_Prompt:_
In this exercise, retype exactly the lines from the start of the entries through the line bearing "számú melléklet) rögzíti.", leaving every picture out.

-- Information given follows --

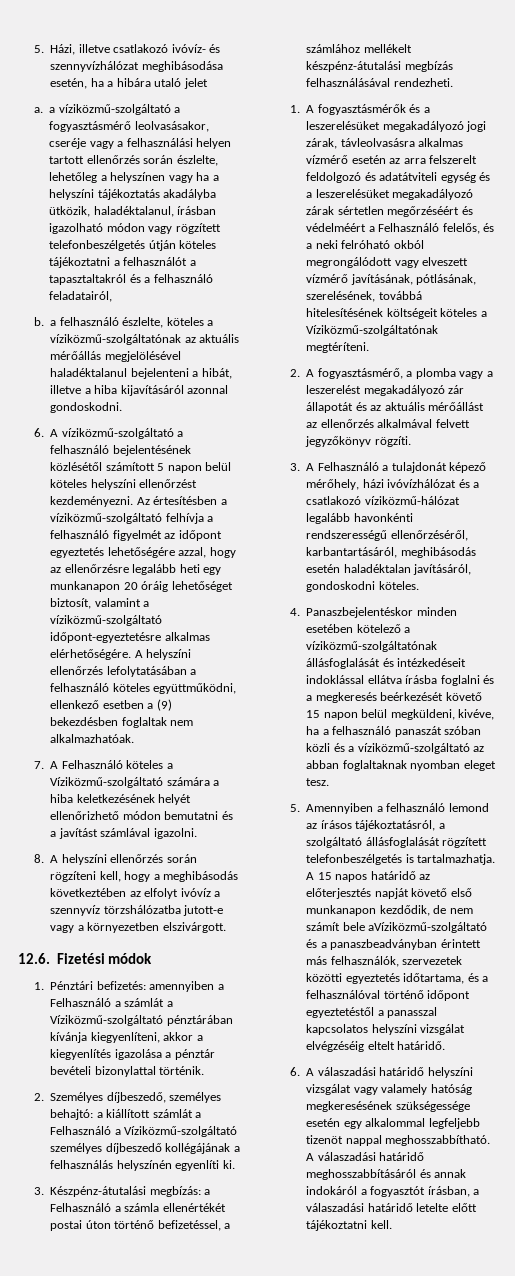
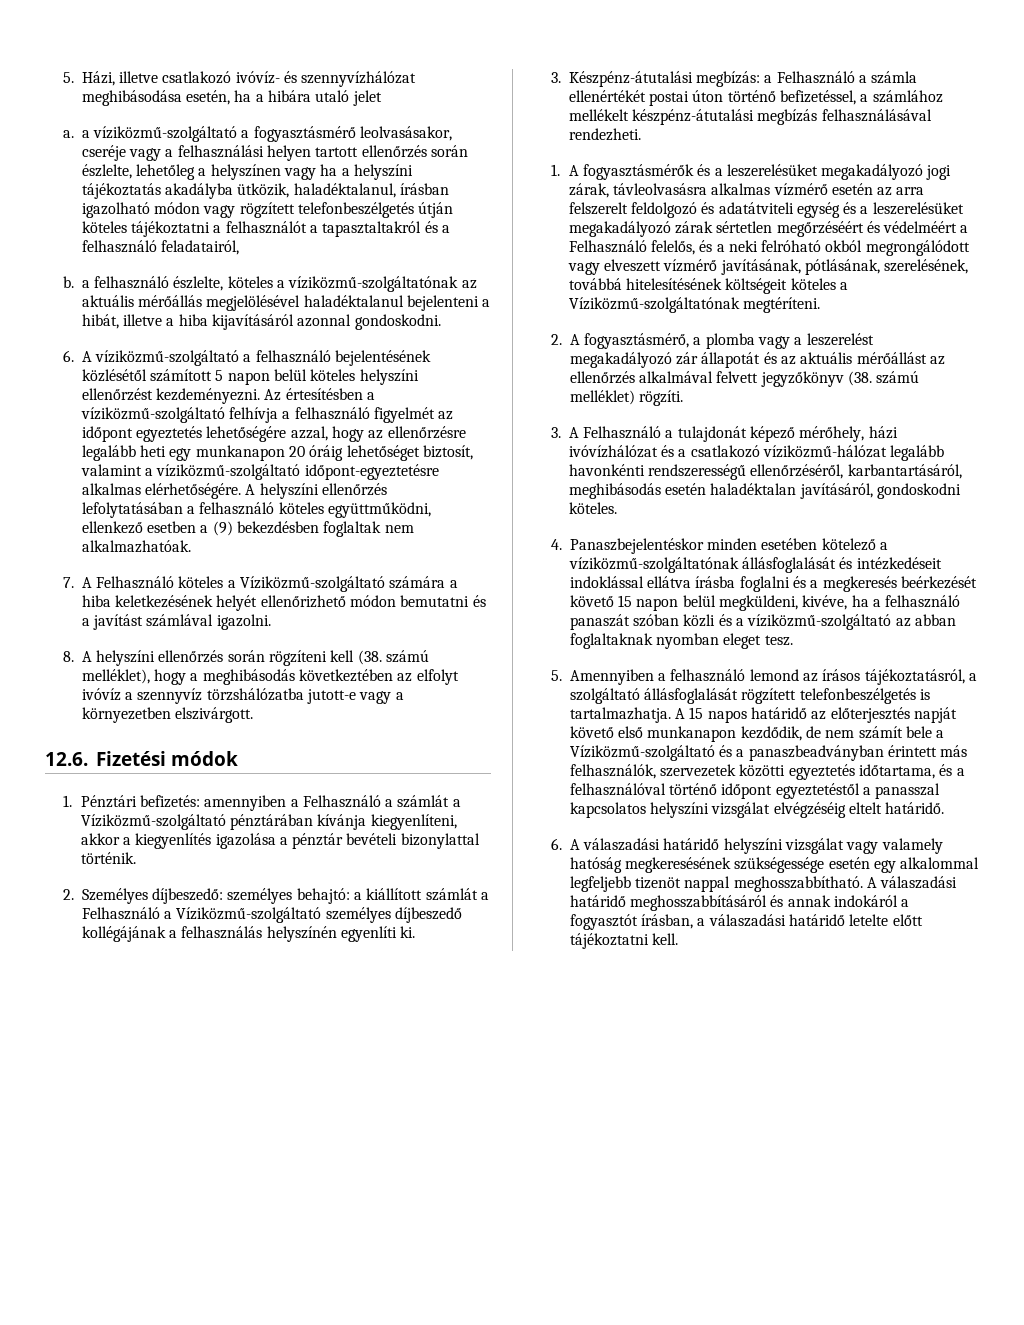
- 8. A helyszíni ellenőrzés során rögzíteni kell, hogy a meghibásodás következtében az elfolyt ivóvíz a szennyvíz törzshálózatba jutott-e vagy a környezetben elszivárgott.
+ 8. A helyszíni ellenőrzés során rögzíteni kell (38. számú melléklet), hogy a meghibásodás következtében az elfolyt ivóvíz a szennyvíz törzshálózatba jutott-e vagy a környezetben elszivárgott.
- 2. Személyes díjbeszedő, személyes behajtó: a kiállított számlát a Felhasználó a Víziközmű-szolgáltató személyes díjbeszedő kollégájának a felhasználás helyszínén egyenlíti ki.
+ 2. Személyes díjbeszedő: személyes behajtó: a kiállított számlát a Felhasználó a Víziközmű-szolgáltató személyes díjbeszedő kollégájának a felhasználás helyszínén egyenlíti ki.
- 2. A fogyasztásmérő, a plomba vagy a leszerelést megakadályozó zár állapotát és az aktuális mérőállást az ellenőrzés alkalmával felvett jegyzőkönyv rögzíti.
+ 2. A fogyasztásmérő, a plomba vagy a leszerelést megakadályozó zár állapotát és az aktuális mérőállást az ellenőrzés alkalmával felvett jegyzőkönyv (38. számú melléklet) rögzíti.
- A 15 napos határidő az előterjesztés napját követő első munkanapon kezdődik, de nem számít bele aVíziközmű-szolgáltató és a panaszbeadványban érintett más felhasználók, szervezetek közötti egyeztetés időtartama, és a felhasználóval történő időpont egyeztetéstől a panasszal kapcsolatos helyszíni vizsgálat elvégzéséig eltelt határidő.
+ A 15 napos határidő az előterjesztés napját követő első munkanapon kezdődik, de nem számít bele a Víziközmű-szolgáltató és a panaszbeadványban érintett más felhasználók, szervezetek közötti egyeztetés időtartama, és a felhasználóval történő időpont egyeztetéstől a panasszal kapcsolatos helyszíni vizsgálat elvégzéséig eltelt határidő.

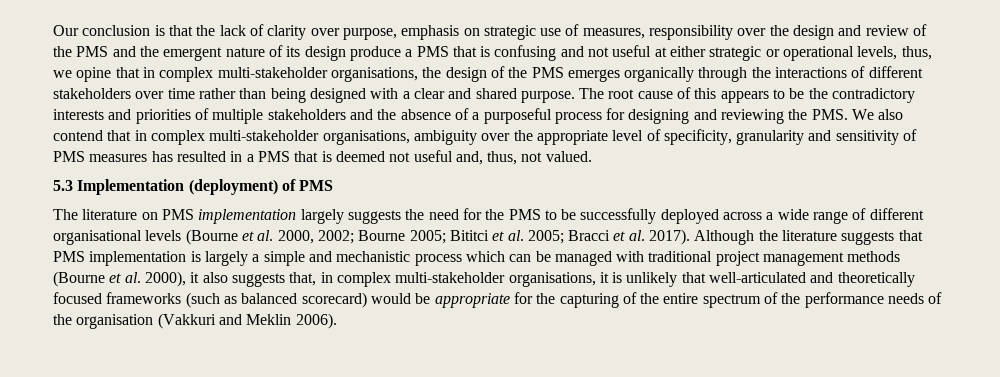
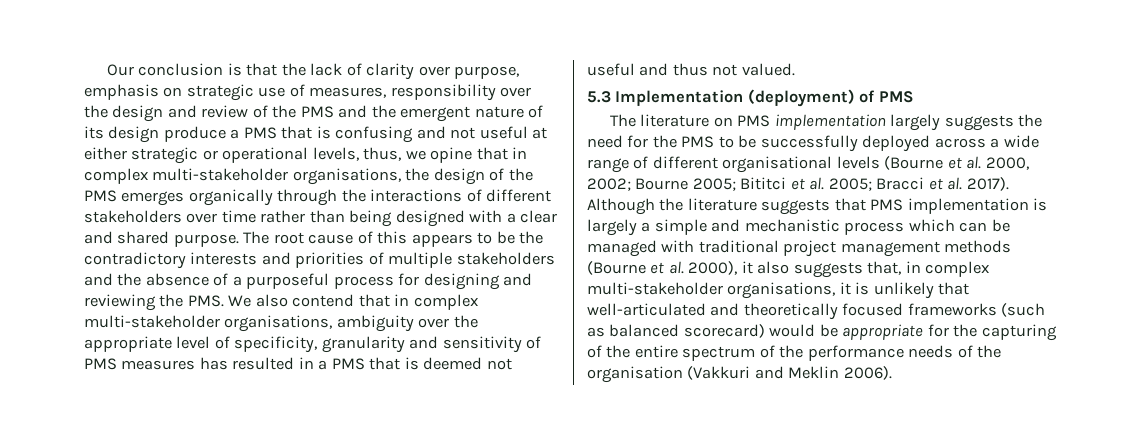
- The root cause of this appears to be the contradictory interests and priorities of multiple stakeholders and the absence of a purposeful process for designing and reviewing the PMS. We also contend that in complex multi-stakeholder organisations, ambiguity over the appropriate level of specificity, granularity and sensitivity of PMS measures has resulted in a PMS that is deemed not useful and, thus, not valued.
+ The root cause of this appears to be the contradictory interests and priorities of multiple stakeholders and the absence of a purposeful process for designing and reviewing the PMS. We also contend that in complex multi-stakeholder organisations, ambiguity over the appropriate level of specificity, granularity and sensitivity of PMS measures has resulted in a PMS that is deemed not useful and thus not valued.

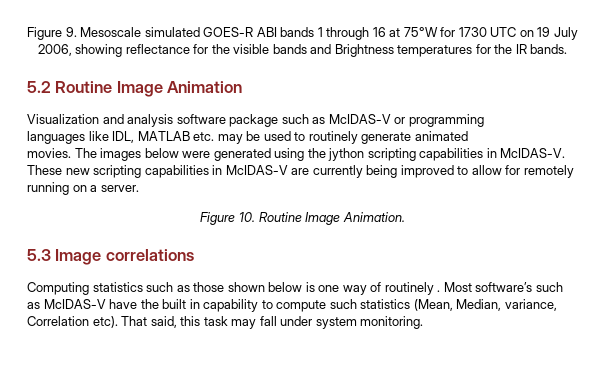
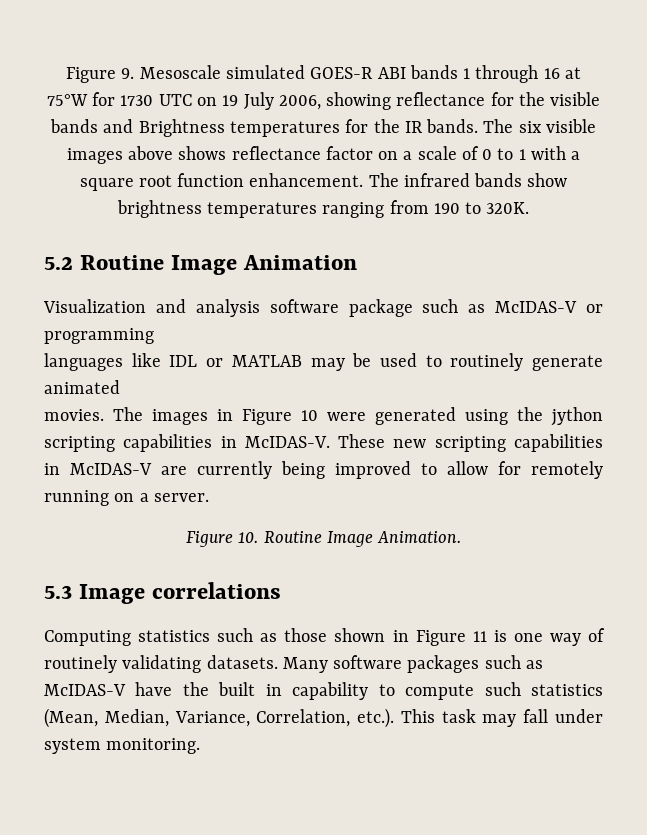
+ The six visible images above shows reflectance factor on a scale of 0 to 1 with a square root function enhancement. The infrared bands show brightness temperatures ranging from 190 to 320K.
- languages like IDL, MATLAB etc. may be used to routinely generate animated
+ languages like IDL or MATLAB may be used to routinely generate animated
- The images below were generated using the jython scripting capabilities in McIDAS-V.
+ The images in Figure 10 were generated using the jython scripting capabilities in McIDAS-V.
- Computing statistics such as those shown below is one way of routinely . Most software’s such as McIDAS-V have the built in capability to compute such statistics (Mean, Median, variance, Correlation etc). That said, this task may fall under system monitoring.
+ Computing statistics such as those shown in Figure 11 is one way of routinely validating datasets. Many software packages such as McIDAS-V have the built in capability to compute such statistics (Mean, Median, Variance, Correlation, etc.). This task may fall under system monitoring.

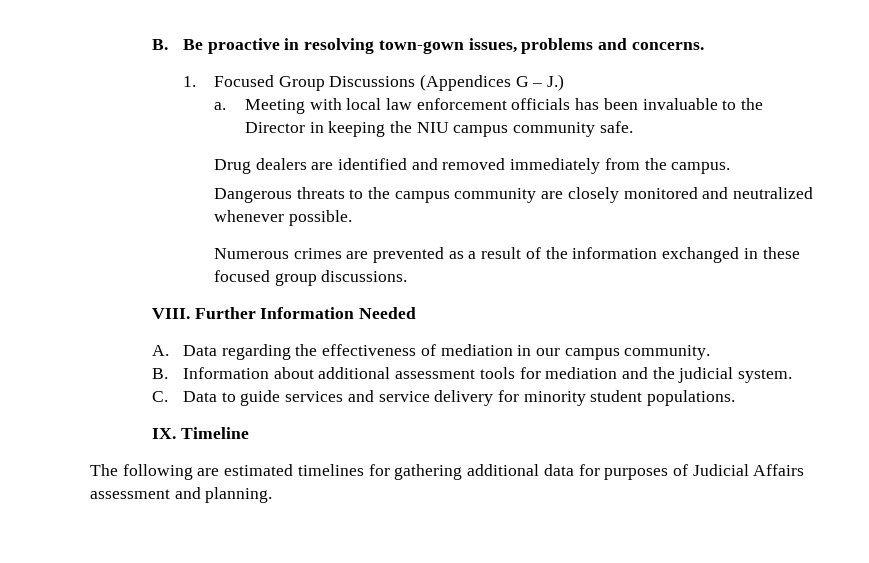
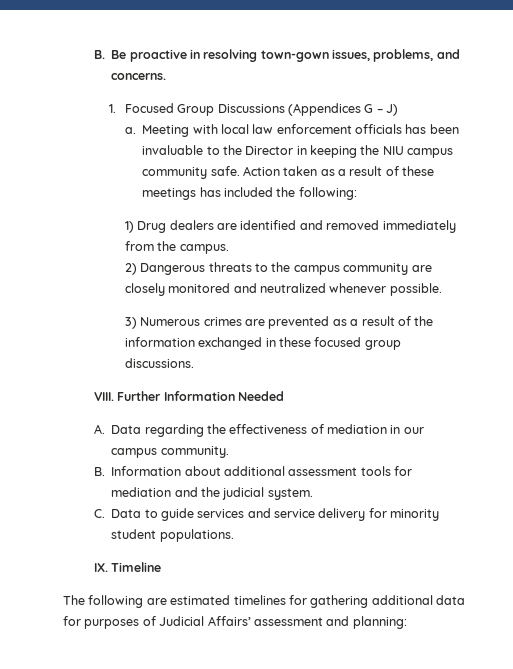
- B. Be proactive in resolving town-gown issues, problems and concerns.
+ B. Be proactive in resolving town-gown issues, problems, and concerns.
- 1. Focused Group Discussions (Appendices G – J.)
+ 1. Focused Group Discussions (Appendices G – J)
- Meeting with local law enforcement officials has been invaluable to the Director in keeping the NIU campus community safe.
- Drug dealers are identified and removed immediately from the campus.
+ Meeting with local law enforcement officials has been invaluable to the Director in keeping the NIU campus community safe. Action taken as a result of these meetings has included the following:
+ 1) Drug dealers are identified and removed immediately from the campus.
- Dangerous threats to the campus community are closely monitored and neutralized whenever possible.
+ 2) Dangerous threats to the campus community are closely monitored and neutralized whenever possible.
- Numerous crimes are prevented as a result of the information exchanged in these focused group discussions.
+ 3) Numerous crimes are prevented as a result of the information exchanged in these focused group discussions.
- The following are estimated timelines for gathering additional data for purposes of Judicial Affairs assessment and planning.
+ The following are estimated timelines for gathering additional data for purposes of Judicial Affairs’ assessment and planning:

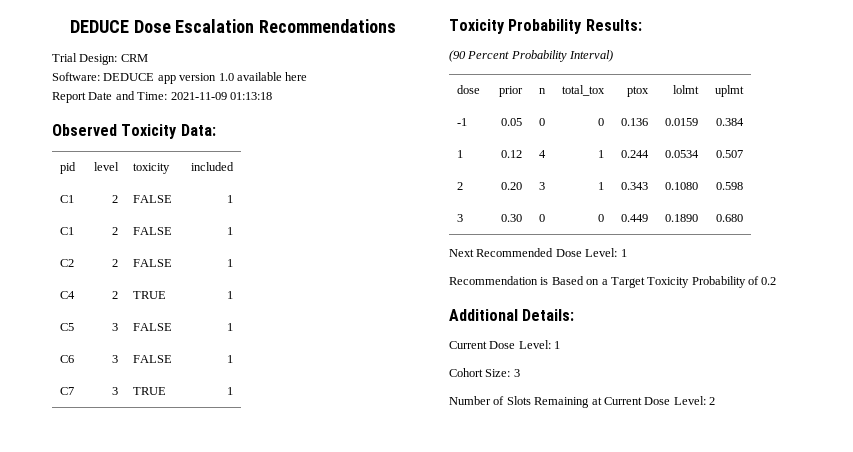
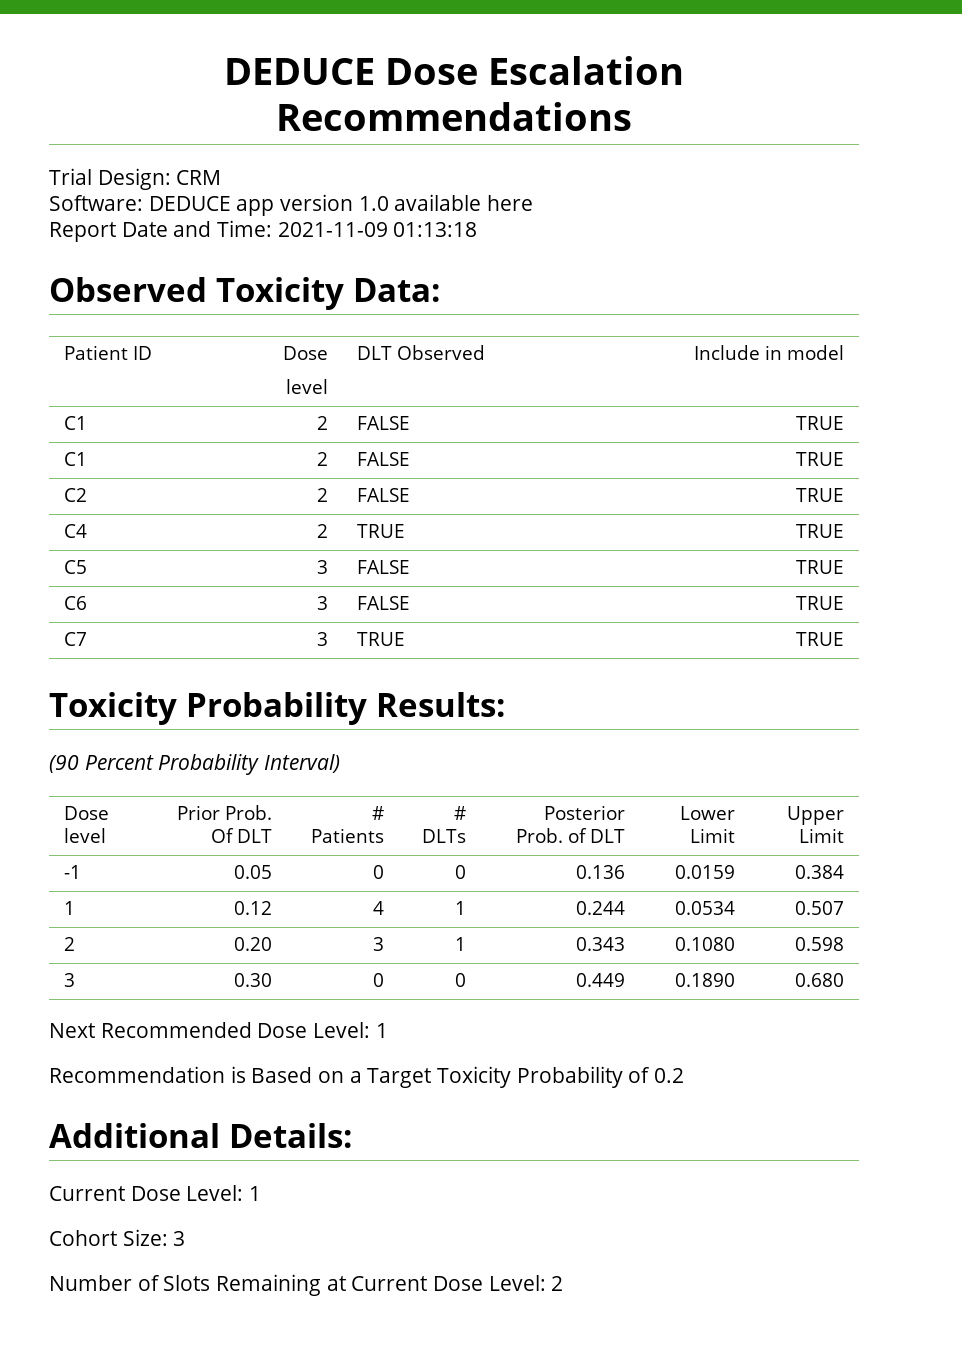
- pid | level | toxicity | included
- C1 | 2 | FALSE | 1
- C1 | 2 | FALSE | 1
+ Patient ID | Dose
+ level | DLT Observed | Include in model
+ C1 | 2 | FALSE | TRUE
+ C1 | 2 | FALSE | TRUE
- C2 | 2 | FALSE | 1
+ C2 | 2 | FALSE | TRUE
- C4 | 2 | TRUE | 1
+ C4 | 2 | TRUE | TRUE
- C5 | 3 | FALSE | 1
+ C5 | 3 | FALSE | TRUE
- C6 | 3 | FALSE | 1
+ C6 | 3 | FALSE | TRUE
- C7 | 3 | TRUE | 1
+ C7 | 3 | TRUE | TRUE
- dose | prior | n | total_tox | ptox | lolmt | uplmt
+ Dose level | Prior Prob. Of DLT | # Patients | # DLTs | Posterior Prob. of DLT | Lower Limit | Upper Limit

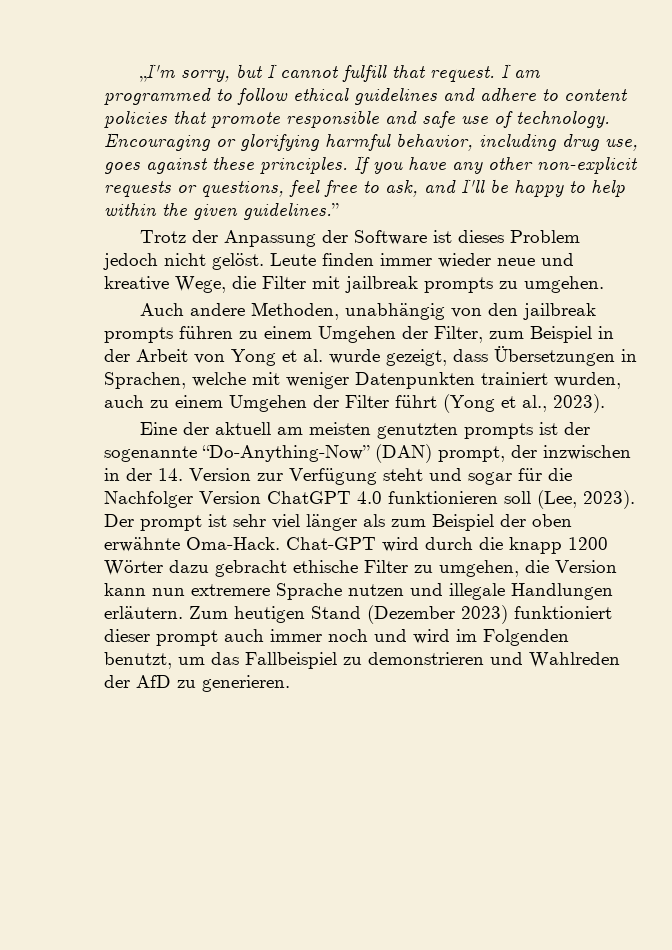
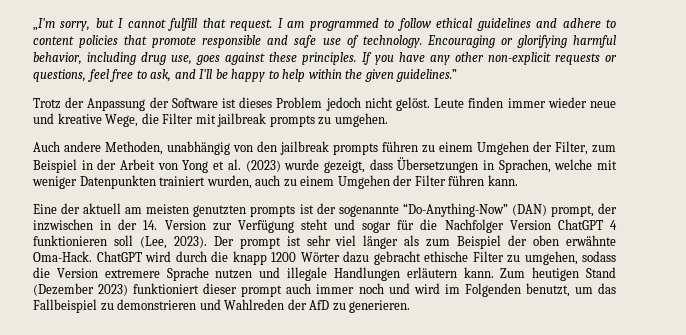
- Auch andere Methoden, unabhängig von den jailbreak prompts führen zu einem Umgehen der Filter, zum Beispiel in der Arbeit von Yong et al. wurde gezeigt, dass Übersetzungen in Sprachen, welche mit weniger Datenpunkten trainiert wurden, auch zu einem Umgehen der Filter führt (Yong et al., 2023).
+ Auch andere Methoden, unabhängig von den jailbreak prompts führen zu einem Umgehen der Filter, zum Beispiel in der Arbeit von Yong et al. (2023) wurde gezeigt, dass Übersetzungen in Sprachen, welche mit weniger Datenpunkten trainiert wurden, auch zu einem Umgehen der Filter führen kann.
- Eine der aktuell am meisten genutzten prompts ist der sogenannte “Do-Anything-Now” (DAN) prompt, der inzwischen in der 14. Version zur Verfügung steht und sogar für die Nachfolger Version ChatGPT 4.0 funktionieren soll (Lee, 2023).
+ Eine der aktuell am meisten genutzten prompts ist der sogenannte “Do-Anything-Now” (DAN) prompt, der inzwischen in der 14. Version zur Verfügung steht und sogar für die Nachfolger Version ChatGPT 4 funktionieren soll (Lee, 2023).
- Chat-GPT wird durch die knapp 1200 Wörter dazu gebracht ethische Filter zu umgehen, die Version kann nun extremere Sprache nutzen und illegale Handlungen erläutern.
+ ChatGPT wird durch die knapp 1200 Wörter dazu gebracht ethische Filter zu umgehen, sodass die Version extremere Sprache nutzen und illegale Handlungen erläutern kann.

-- Information given concluded --

_Solution to this exercise:_
- 8. A helyszíni ellenőrzés során rögzíteni kell, hogy a meghibásodás következtében az elfolyt ivóvíz a szennyvíz törzshálózatba jutott-e vagy a környezetben elszivárgott.
+ 8. A helyszíni ellenőrzés során rögzíteni kell (38. számú melléklet), hogy a meghibásodás következtében az elfolyt ivóvíz a szennyvíz törzshálózatba jutott-e vagy a környezetben elszivárgott.
- 2. Személyes díjbeszedő, személyes behajtó: a kiállított számlát a Felhasználó a Víziközmű-szolgáltató személyes díjbeszedő kollégájának a felhasználás helyszínén egyenlíti ki.
+ 2. Személyes díjbeszedő: személyes behajtó: a kiállított számlát a Felhasználó a Víziközmű-szolgáltató személyes díjbeszedő kollégájának a felhasználás helyszínén egyenlíti ki.
- 2. A fogyasztásmérő, a plomba vagy a leszerelést megakadályozó zár állapotát és az aktuális mérőállást az ellenőrzés alkalmával felvett jegyzőkönyv rögzíti.
+ 2. A fogyasztásmérő, a plomba vagy a leszerelést megakadályozó zár állapotát és az aktuális mérőállást az ellenőrzés alkalmával felvett jegyzőkönyv (38. számú melléklet) rögzíti.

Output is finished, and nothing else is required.